INFORMATION SUPPLIED:
-- Opening Marker --
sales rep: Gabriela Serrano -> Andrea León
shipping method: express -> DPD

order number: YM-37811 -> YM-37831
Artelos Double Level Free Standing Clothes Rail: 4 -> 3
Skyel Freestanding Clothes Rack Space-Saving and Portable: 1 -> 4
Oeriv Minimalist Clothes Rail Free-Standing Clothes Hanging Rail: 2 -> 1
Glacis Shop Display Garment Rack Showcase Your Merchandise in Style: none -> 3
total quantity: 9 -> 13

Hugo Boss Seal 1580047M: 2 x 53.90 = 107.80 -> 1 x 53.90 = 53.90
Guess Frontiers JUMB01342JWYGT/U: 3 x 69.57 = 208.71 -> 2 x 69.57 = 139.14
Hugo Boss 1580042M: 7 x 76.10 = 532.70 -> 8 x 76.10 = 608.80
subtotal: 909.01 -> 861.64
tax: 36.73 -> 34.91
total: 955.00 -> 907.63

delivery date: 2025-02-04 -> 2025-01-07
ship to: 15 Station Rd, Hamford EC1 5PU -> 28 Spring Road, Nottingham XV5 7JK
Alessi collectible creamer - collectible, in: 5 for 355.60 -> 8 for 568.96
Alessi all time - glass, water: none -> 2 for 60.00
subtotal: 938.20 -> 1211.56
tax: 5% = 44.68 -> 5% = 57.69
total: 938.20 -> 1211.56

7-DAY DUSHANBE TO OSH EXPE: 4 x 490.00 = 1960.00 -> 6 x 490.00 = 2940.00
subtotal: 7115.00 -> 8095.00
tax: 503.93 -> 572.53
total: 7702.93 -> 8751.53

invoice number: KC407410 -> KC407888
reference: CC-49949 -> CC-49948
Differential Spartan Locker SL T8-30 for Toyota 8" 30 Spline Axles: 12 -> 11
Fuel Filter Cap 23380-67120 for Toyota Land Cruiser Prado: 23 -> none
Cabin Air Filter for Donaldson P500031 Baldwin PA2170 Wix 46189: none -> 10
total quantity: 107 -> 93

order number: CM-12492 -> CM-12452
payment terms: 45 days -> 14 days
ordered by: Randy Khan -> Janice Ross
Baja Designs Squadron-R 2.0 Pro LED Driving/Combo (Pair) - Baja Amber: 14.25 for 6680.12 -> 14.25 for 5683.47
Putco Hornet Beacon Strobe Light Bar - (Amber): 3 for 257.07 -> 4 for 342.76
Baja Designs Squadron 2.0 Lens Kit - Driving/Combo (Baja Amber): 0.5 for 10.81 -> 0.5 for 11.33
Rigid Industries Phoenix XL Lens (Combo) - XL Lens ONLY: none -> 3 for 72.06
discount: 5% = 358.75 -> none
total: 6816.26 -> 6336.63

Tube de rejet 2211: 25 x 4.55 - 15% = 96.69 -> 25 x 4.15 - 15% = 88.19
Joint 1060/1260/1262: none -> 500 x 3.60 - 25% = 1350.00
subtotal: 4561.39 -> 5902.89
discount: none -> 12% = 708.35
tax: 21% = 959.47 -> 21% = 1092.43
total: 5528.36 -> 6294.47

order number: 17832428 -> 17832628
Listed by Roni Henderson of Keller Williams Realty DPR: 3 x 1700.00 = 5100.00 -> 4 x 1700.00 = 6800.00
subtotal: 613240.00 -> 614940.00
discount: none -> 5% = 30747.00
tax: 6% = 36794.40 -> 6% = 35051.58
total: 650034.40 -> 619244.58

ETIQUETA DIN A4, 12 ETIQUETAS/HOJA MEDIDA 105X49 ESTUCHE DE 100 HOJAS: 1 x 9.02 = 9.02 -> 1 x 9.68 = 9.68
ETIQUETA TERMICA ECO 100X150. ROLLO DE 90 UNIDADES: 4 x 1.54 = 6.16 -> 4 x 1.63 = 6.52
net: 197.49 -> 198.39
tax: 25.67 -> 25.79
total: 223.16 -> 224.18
-- Closing Marker --
PROBLEM TO WORK ON: Quote the listing word for word from its first line through the line in which "Oeriv Minimalist Clothes" appears.

WRITTEN REPLY:
sales rep: Gabriela Serrano -> Andrea León
shipping method: express -> DPD

order number: YM-37811 -> YM-37831
Artelos Double Level Free Standing Clothes Rail: 4 -> 3
Skyel Freestanding Clothes Rack Space-Saving and Portable: 1 -> 4
Oeriv Minimalist Clothes Rail Free-Standing Clothes Hanging Rail: 2 -> 1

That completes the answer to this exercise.